Sometimes people do things like real cooking, fine woodworking, and other "lost arts" not because they want to make a career of them (and artisans are often not paid well, I might add), but because these activities are ENJOYABLE! How lovely to have the luxury of time to make something with your hands to share with people you love after a long day at a soulless job! How do you put a price on that?

This was my favorite answer to this question. How does one put a price on these things?

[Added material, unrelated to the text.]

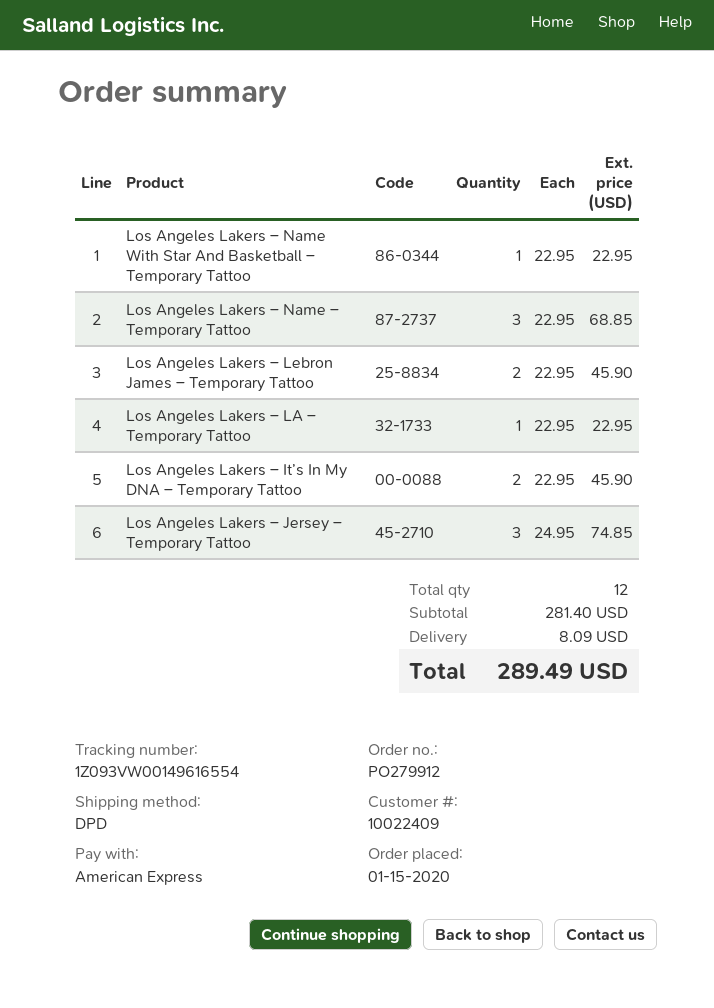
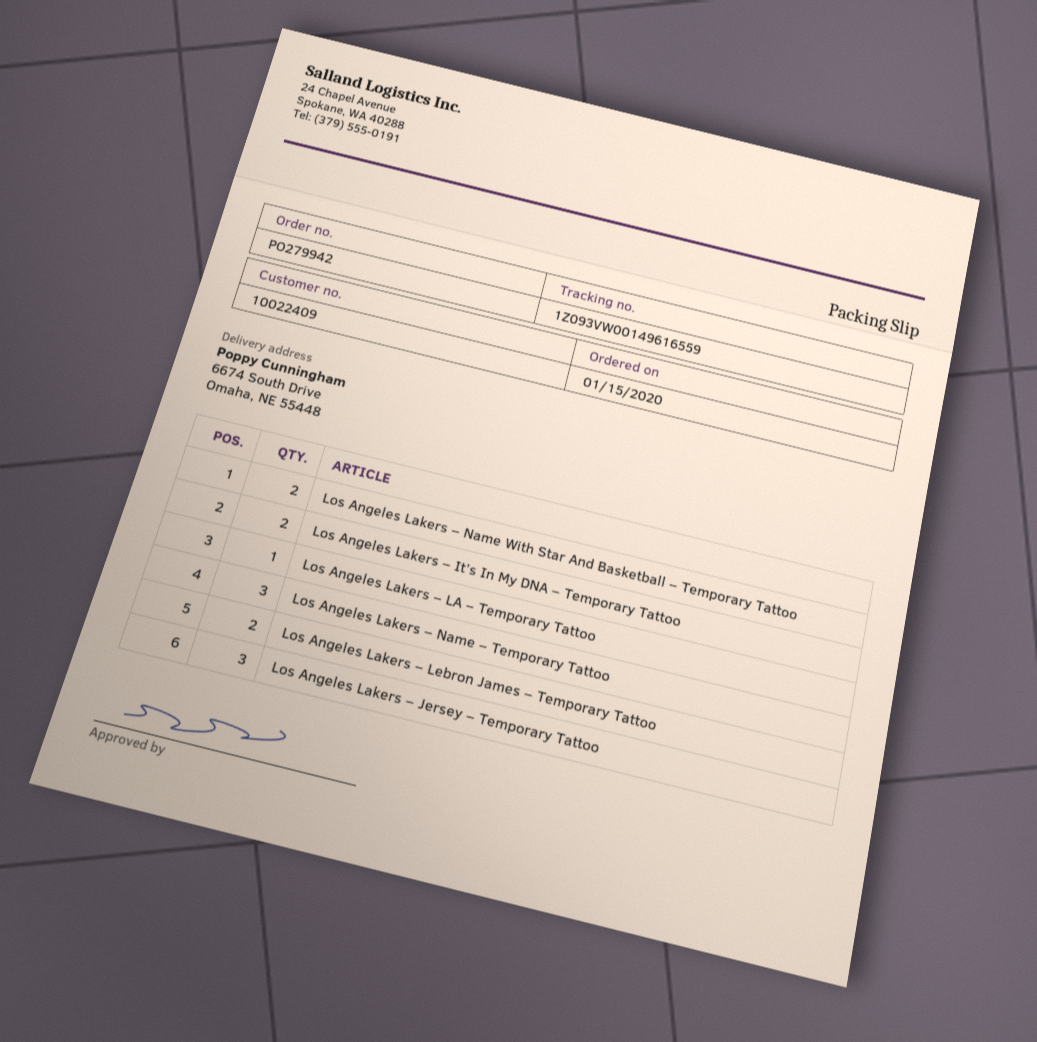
order number: PO279912 -> PO279942
tracking number: 1Z093VW00149616554 -> 1Z093VW00149616559
Los Angeles Lakers – Name With Star And Basketball – Temporary Tattoo: 1 -> 2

From where I sit, there is some validity to Shalamanese's argument. Many of the kitchens I am designing today have more to do with "WOW" factor than true functionality. I had a client drop $35K on appliances after telling me he never cooks. "I just want the kitchen to look like I do" was his reason. The investment speaks more to real estate values than anything else.

However ...

The overwhelming majority of my clients continue to cook in their kitchens, and are doing so at the expense of eating out. After all, once they receive my bill, they can't afford to eat out for a while :laugh::laugh: Seriously though, kitchens with what I term specialty appliances (warming drawers, double ovens, wine fridges, secondary prep sinks, steam ovens, etc.) are on the increase, not for WOW, but because they are being used. And I see more specialty appliances being used every day.

We call this The Martha Factor. We may laugh at her, but she put us back in the kitchen, and I thank her for that every payday.

Back to the point about there not being enough time in the day ... there has never been a point in time where there was enough time in the day. My parents bitched about it, and so did my grandparents. Times are always hard, there's always so much work to do. Today it's trying to fit in time at the gym before taking the kids to soccer practice ... 50 years ago it was darning socks before Ward & the Beave got home ... 100 years ago it was bringing in the harvest before month's end. Same shit, different decade.

So, while I understand the argument, I just don't see it playing out. Sure, we're eating out more. But we're also eating at home, and eating better. Cooking is done as much for necessity as for less tangeable reasons. Much like gardening, it has become a hobby as much as a chore.

Great topic.

A.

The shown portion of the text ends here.